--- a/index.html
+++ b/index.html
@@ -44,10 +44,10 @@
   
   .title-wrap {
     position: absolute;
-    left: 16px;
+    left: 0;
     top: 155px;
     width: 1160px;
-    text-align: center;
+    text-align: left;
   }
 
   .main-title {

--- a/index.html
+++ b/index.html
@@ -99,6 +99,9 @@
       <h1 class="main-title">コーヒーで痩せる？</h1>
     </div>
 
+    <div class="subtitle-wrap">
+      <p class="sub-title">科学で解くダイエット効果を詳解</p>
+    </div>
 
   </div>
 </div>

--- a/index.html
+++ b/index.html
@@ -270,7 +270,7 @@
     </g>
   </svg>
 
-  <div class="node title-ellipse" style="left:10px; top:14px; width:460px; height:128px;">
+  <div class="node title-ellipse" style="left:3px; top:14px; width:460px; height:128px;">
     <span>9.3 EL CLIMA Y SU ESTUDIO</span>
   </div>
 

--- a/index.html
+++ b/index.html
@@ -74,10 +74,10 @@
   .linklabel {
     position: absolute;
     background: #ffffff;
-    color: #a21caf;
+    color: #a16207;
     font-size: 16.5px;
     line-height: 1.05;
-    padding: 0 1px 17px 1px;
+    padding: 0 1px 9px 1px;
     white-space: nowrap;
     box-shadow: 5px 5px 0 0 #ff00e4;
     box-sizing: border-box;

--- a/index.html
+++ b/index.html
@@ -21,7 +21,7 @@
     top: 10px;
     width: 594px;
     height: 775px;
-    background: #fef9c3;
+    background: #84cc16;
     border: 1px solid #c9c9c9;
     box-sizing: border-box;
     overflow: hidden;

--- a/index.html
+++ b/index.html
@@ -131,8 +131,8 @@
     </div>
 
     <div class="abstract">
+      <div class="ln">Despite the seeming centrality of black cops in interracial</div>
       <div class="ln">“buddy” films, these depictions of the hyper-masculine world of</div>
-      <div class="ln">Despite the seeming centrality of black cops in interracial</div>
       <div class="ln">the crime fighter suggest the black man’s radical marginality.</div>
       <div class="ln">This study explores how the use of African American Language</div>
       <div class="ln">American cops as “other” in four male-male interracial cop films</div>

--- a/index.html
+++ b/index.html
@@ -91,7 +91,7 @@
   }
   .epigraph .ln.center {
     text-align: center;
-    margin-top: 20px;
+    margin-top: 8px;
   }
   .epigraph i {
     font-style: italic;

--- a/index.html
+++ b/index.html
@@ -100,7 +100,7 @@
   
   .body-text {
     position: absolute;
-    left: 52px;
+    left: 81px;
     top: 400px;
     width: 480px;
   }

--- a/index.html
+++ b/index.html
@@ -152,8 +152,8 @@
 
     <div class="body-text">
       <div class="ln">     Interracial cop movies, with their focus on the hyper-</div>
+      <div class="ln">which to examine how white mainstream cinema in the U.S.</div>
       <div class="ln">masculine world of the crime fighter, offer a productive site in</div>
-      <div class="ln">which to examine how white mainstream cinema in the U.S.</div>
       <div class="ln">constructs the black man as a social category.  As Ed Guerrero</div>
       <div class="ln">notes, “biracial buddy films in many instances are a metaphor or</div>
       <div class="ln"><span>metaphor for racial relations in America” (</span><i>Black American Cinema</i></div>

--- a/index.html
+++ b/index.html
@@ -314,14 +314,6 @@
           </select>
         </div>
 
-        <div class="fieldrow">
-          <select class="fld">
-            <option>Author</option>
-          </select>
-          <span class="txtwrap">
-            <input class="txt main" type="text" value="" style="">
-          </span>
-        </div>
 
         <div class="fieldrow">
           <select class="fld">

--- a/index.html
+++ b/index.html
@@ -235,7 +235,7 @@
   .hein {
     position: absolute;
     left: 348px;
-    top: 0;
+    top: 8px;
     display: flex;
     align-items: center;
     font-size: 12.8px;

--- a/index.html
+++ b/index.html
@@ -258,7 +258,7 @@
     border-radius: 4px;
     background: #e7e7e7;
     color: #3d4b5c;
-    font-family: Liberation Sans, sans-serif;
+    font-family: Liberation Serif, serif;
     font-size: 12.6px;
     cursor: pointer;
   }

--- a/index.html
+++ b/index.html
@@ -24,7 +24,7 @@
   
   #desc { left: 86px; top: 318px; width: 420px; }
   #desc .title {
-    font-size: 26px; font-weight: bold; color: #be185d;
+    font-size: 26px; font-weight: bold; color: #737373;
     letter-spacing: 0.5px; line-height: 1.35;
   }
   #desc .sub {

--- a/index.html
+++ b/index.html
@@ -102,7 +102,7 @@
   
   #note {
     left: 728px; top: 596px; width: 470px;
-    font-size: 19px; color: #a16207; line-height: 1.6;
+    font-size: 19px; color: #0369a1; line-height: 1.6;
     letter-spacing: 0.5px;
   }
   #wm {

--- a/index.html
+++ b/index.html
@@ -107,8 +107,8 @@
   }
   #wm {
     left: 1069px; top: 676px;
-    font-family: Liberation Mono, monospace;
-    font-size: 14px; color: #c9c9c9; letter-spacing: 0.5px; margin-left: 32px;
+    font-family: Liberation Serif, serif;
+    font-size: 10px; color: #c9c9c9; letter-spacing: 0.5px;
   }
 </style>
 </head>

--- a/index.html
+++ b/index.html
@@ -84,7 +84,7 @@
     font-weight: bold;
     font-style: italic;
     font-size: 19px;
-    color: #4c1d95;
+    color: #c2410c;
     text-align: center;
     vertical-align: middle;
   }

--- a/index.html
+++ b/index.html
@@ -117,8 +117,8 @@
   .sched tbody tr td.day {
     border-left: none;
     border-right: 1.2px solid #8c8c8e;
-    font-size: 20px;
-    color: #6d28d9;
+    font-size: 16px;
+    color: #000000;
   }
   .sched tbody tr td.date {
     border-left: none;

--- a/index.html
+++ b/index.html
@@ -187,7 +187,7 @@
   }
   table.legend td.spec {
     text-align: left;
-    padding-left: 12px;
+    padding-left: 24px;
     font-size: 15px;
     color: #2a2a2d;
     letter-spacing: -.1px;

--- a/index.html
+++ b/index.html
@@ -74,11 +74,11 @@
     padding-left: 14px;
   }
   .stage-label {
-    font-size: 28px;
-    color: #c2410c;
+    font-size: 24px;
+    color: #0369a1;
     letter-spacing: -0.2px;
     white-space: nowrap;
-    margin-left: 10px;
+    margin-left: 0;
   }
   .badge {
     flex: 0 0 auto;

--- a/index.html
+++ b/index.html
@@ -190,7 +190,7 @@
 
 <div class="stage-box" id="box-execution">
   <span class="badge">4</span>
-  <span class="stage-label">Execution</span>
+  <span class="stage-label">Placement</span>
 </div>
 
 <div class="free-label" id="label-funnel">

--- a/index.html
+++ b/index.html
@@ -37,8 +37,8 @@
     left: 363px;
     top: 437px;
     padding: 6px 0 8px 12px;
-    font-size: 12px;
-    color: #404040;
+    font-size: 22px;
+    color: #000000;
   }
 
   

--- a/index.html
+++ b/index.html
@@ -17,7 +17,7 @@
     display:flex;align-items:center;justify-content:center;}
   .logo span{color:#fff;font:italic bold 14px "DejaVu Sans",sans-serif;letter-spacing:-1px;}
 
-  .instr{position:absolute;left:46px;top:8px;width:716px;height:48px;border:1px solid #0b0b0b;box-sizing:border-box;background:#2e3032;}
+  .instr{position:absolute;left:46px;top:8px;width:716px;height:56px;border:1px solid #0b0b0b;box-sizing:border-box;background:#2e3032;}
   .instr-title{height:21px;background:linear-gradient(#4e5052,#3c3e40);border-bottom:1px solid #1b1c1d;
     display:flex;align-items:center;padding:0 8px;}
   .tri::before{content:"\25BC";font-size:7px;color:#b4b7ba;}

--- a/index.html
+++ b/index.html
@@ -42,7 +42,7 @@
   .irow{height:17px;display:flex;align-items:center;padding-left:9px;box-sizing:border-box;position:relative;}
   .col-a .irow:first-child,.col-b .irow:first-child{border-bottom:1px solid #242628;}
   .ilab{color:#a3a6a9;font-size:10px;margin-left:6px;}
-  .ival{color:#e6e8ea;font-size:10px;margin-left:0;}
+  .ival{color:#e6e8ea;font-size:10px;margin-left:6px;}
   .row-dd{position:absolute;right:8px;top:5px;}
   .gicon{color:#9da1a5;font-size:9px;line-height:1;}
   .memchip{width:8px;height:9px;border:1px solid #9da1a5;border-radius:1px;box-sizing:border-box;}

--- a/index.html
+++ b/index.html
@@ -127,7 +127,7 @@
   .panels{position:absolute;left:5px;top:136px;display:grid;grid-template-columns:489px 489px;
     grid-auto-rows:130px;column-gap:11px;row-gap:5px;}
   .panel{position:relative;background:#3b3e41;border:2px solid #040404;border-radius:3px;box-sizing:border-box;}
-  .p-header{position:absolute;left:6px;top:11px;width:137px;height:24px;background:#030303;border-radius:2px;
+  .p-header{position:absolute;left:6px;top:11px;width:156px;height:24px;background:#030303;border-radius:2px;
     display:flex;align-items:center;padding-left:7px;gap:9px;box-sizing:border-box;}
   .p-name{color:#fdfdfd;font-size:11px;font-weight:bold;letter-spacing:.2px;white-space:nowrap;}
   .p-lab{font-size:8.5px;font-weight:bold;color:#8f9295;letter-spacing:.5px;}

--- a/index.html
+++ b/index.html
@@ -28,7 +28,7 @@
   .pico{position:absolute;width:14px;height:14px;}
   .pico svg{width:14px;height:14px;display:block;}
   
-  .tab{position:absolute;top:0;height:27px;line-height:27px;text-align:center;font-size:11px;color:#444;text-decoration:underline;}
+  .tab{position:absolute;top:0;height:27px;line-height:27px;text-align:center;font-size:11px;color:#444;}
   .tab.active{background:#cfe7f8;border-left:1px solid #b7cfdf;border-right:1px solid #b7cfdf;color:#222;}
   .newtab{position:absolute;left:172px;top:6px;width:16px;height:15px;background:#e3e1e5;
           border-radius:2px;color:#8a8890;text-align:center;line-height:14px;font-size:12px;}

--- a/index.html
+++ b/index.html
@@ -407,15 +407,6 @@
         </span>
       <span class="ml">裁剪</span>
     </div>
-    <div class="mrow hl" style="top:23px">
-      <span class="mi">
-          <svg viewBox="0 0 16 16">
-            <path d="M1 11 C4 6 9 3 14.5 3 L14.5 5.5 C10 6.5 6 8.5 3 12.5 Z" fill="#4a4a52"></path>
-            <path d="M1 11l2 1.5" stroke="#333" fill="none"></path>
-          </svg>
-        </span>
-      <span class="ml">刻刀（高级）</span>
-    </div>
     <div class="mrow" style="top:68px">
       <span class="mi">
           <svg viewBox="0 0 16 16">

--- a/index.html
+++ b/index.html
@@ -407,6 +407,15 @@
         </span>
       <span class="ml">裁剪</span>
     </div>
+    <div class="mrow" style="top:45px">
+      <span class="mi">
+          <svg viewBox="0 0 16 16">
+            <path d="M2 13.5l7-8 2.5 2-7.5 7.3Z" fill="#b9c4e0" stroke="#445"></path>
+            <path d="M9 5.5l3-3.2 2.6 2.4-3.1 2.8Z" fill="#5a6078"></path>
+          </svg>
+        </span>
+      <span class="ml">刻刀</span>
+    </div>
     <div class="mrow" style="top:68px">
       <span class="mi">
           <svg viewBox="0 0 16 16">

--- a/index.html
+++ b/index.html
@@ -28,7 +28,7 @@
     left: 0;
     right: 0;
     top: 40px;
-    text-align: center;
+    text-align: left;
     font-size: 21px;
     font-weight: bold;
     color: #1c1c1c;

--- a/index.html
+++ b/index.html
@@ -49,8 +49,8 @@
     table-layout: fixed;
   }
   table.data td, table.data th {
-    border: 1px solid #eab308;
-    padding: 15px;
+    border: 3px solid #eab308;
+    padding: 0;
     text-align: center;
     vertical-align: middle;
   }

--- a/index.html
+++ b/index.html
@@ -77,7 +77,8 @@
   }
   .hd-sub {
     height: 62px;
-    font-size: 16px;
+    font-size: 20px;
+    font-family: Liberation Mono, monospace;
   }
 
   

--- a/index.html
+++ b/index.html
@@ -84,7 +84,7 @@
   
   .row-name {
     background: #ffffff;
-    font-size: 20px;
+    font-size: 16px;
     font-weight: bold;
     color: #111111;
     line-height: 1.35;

___

> [Instructions for the task]: Which lines of the records above contain the word "relative"? Copy each of them.

> [Result below]:
   .irow{height:17px;display:flex;align-items:center;padding-left:9px;box-sizing:border-box;position:relative;}
   .panel{position:relative;background:#3b3e41;border:2px solid #040404;border-radius:3px;box-sizing:border-box;}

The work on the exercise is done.